10. The court notes that the appellant has not placed anything before this court to show that she is a policy holder at Resolution Insurance Company Limited. Further, nothing has been presented to this court to show that the said Insurer defended the suit on behalf of the appellant so as to entitle her to an automatic stay of execution in view of the moratorium. In addition, the appellant has not told this court the basis of her apprehension that she may be unable to recover the decretal sum from the 1st respondent, which is a limited liability company in case the appeal succeeds. The court has been left to speculate whether the same is based on the 1st respondent’s financial limitation or the relationship between the parties. Indeed, the evidential burden would only shift to the respondent once the appellant has laid sufficient basis. In the case of Tarbo Transporters Ltd v Absalom Dova Lumbasi [2013] eKLR, the court rightfully held that:“The burden of proving that the respondent will not be able to refund to the applicant any sums paid to the respondent lies on the applicant. But where the records show some financial limitations on the part of the respondent, it may as well raise evidential burden on the respondent to file an affidavit of means. In this case, the respondent’s income is such that it may not be sufficient to constitute ability to pay…’’
11. Substantial loss is the cornerstone of an application for stay of execution. An applicant must establish what he stands to lose in case the stay is not granted and the Appeal happens to succeed. In the case of James Wangalwa & Another v Agnes Naliaka [2012] eKLR, Gikonyo J stated that:“No doubt, in law, the fact that the process of execution has been put in motion, or is likely to be put in motion, by itself, does not amount to substantial loss. Even when execution has been levied and completed, that is to say, the attached properties have been sold, as is the case here, does not in itself amount to substantial loss under order 42 rule 6 of the CPR. This is so because execution is a lawful process.The applicant must establish other factors which show that the execution will create a state of affairs that will irreparably affect or negate the very essential core of the Applicant as the successful party in the appeal.
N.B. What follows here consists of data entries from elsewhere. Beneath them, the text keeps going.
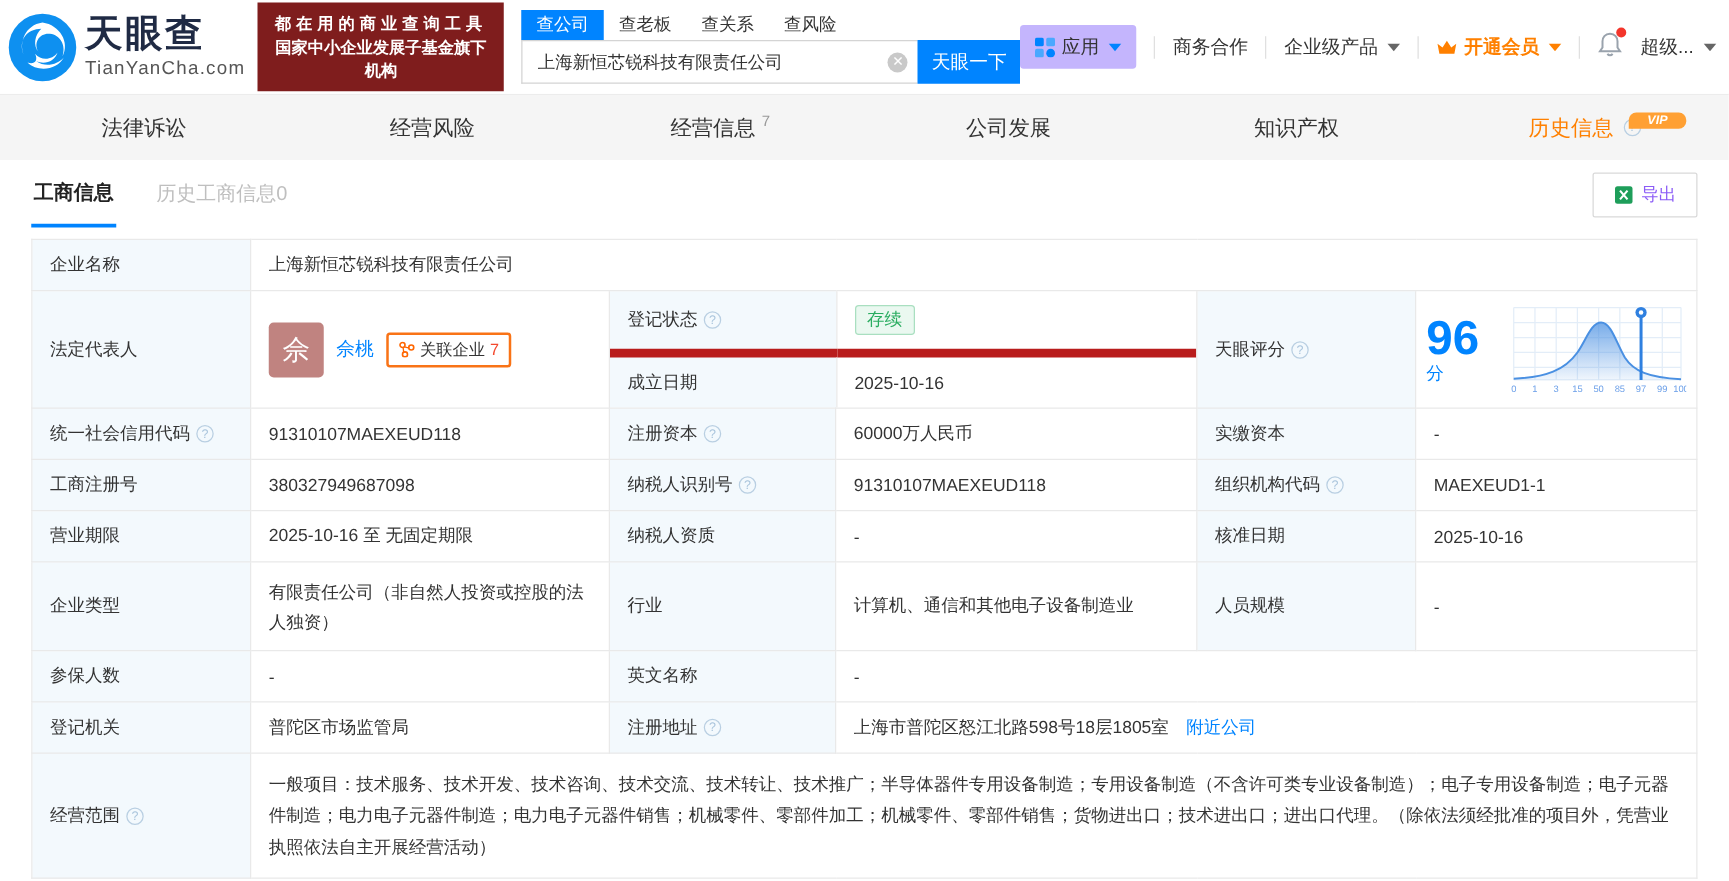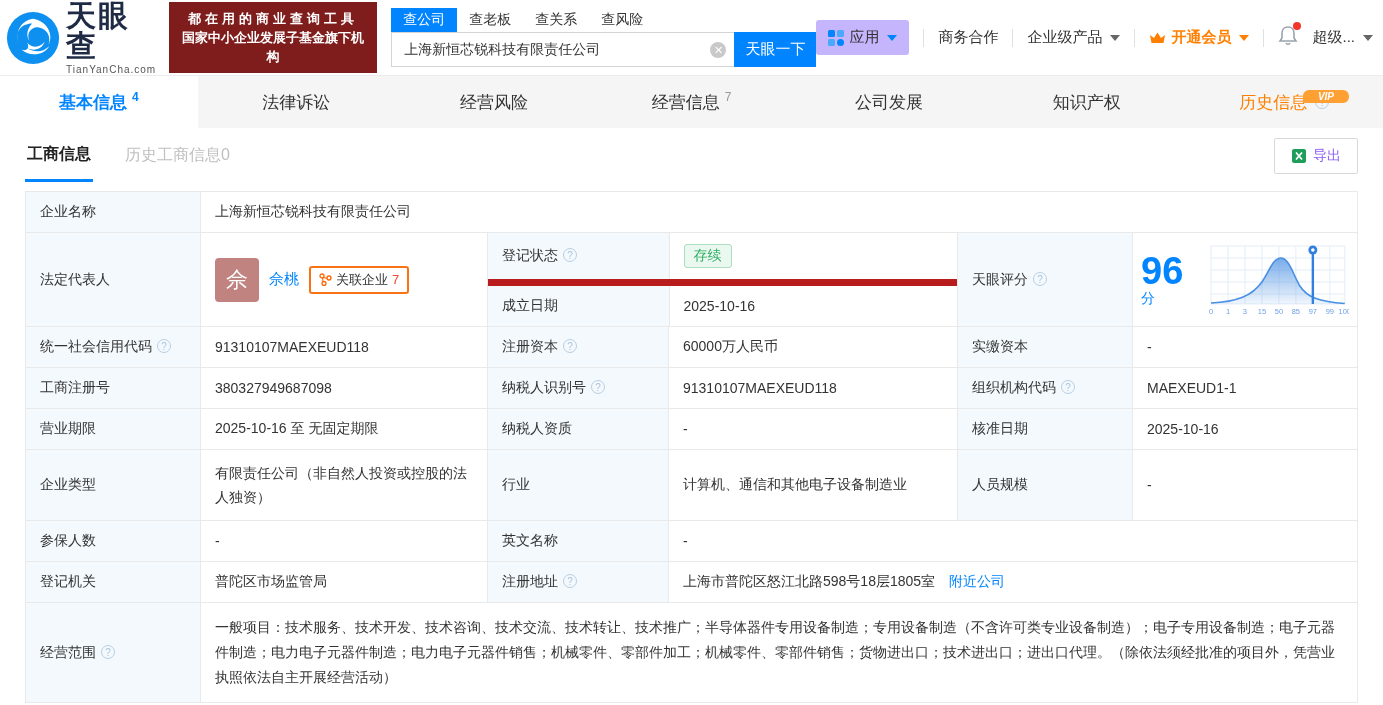--- a/index.html
+++ b/index.html
@@ -11,7 +11,7 @@
   .logo-mark { width:56px; height:56px; }
   .logo-text { display:flex; flex-direction:column; line-height:1; }
   .logo-cn { font-size:30px; font-weight:bold; color:#1f2a44; letter-spacing:2px; }
-  .logo-en { font-size:10px; color:#555; margin-top:4px; letter-spacing:1px; }
+  .logo-en { font-size:15px; color:#555; margin-top:4px; letter-spacing:1px; }
   .slogan { margin-left:10px; background:#7f1d1d; color:#fff; padding:7px 10px; font-size:13px; font-weight:bold; line-height:19px; text-align:center; }
   .slogan .l1 { letter-spacing:4px; }
   .search-module { margin-left:14px; width:440px; }

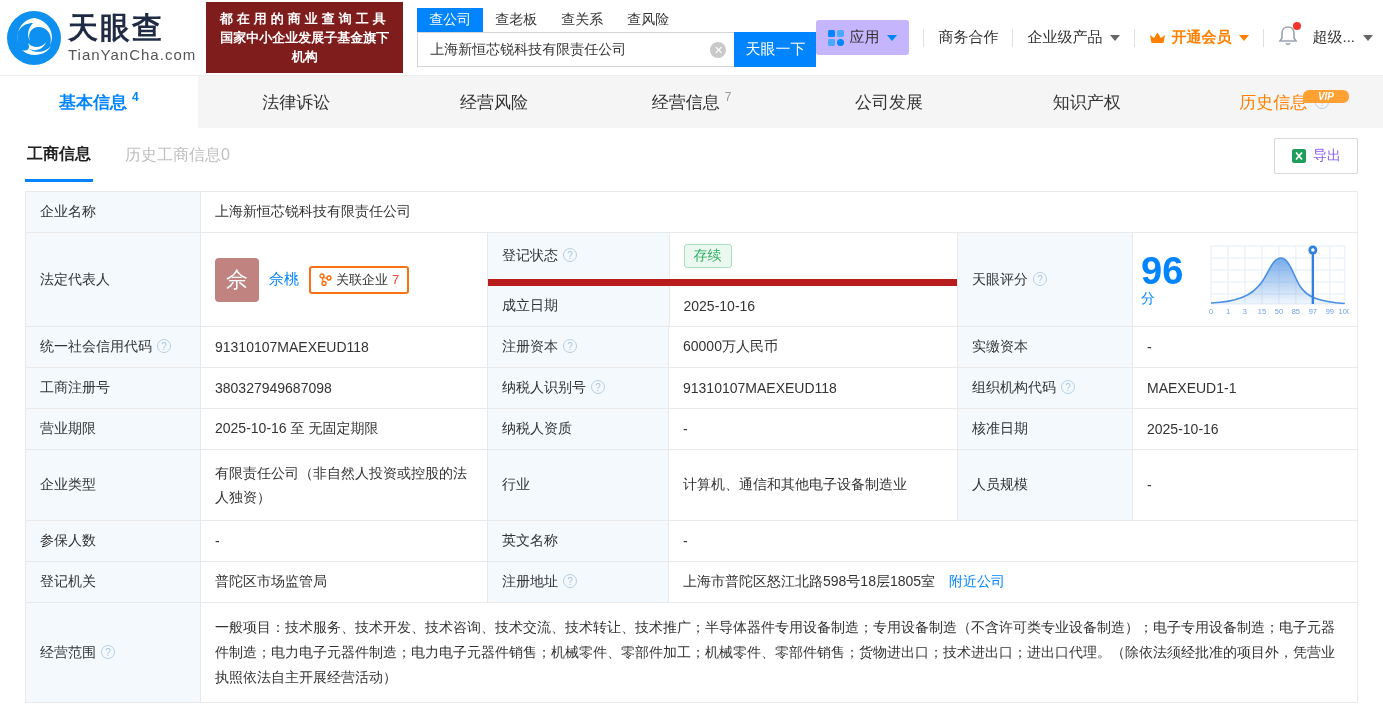--- a/index.html
+++ b/index.html
@@ -155,10 +155,6 @@
 </div>
 
 <div class="tabbar">
-  <div class="main-tab active">
-    <span>基本信息</span>
-    <span class="tab-count">4</span>
-  </div>
   <div class="main-tab">
     <span>法律诉讼</span>
   </div>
This is what substantial loss would entail…”
10. In Mukuma v Abuoga (1988) KLR 645, the Court of Appeal stated that:“Substantial loss is what has to be prevented by preserving the status quo because such loss would render the appeal nugatory.”
11. In the instant case, it is the court’s considered view that the appellant has not demonstrated the substantial loss she stands to suffer in the absence of stay of execution order.
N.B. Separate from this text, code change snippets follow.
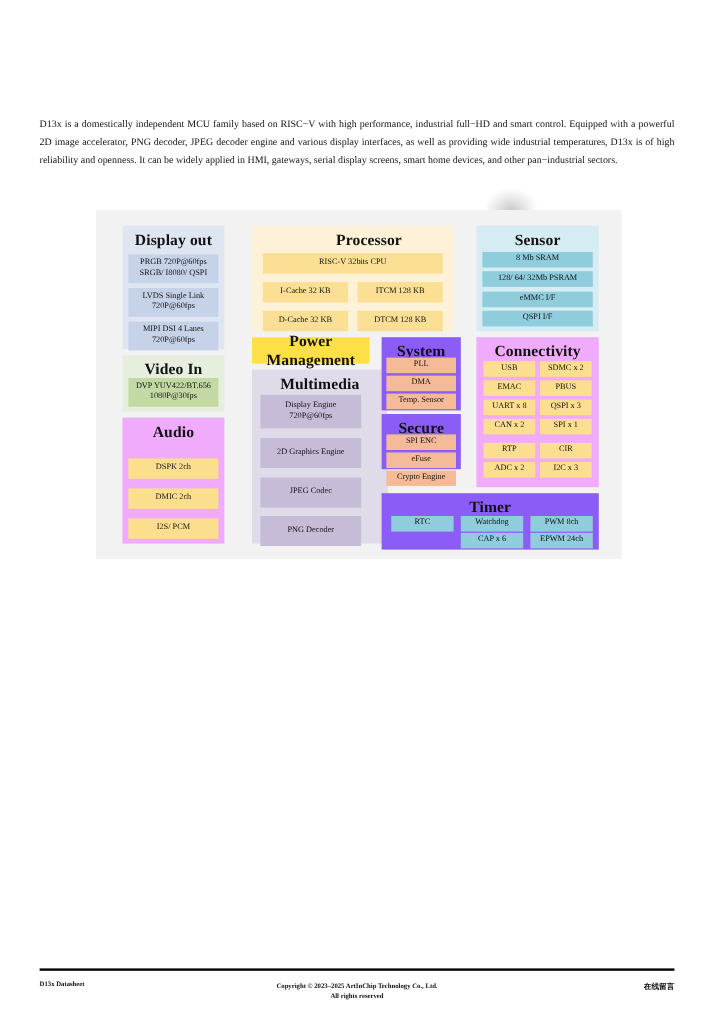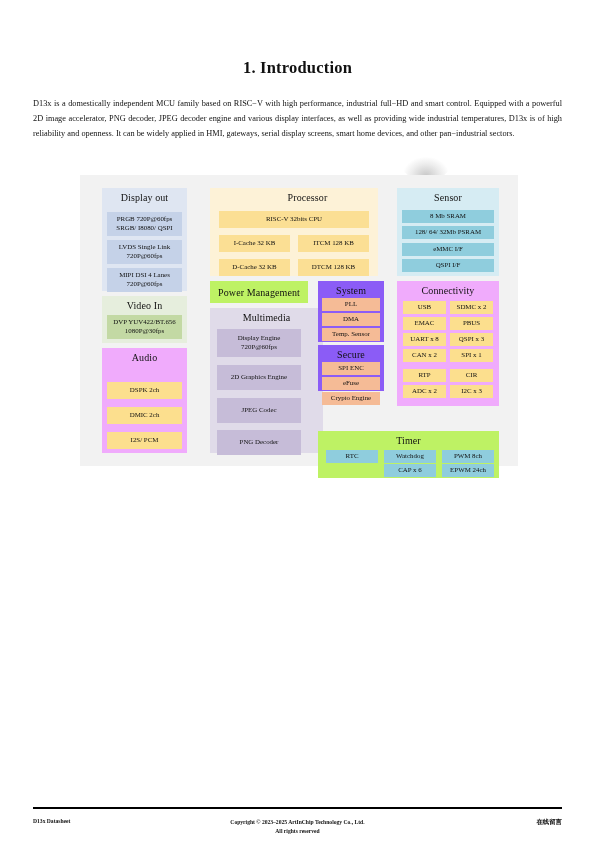--- a/index.html
+++ b/index.html
@@ -95,7 +95,6 @@
 
 <div class="page">
 
-  <div class="doc-title">1. Introduction</div>
 
   <p class="intro">D13x is a domestically independent MCU family based on RISC−V with high performance, industrial full−HD and smart control. Equipped with a powerful 2D image accelerator, PNG decoder, JPEG decoder engine and various display interfaces, as well as providing wide industrial temperatures, D13x is of high reliability and openness. It can be widely applied in HMI, gateways, serial display screens, smart home devices, and other pan−industrial sectors.</p>
 

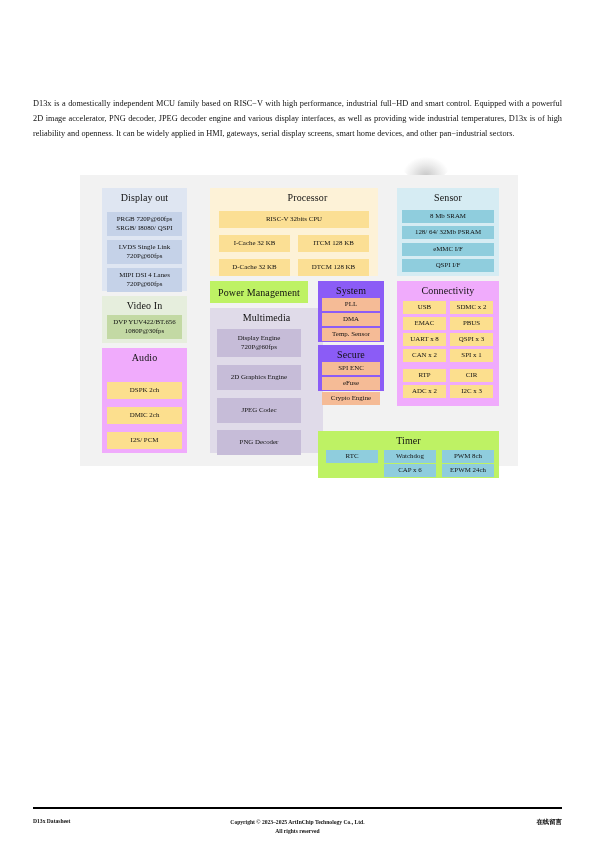--- a/index.html
+++ b/index.html
@@ -44,7 +44,7 @@
   
   .grp{position:absolute;box-sizing:border-box;}
   .grp-title{
-    text-align:center;font-weight:normal;font-size:10px;
+    text-align:center;font-weight:bold;font-size:13px;
     padding-top:4px;padding-bottom:3px;letter-spacing:.1px;
   }
   .cell{

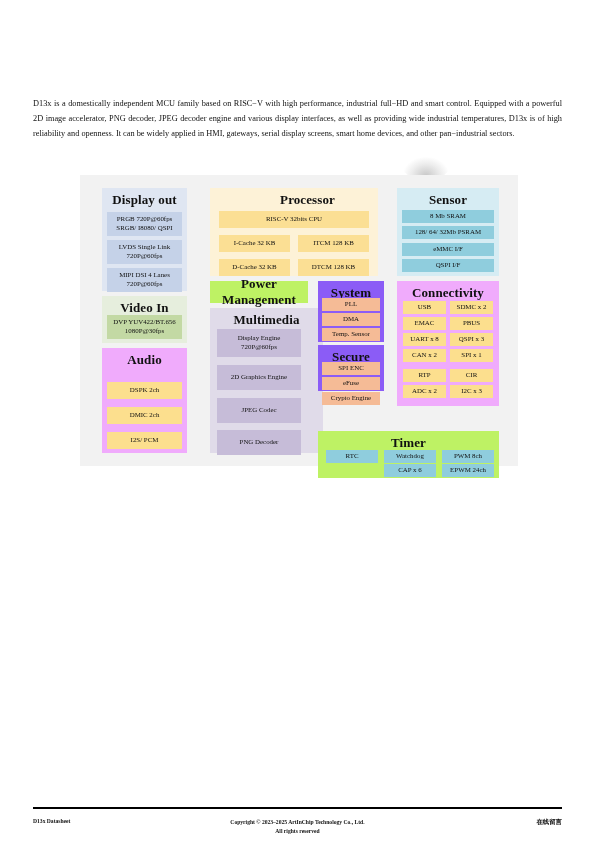--- a/index.html
+++ b/index.html
@@ -66,7 +66,7 @@
   .t-yellow .cell{background:#fcdf8e;}
   .t-proc   {background:#fdf2d7;}
   .t-proc   .cell{background:#fbdf94;}
-  .t-pm     {background:#bef264;}
+  .t-pm     {background:#fde047;}
   .t-purple {background:#e0dbe9;}
   .t-purple .cell{background:#c6bcd8;}
   .t-orange {background:#8b5cf6;}

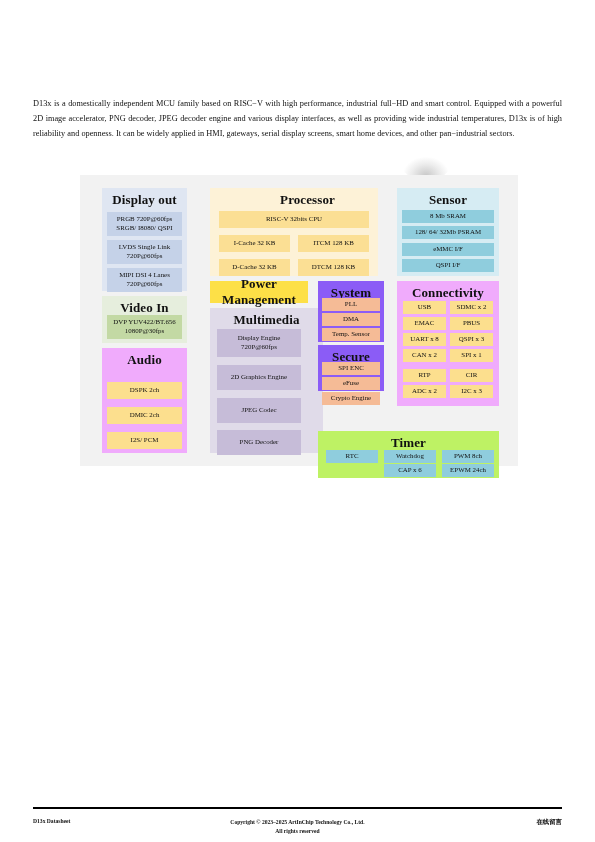--- a/index.html
+++ b/index.html
@@ -75,7 +75,7 @@
   .t-cyan   .cell{background:#8fcddd;}
   .t-conn   {background:#f0abfc;}
   .t-conn   .cell{background:#fcdf8e;}
-  .t-timer  {background:#bef264;margin-top:20px;}
+  .t-timer  {background:#8b5cf6;}
   .t-timer  .cell{background:#8fcddd;}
12. On the third limb, the court notes that appellant has not offered any security for the performance of any decree that may eventually be found to be binding on her. Further, the court has not been furnished with either a copy of the judgment or decree of the small claims court to enable it appreciate the contents or establish the decretal sum that was ordered to be paid by the appellant, if at all. This condition has therefore not been satisfied.
13. For the foregoing, the court finds that the appellant’s application dated July 8, 2022 lacks merit. The same is hereby dismissed with costs to the respondents.
Orders Accordingly.
DELIVERED, DATED AND SIGNED AT NAIROBI THIS 9TH DAY OF FEBRUARY 2023. J.N. MULWAJUDGE.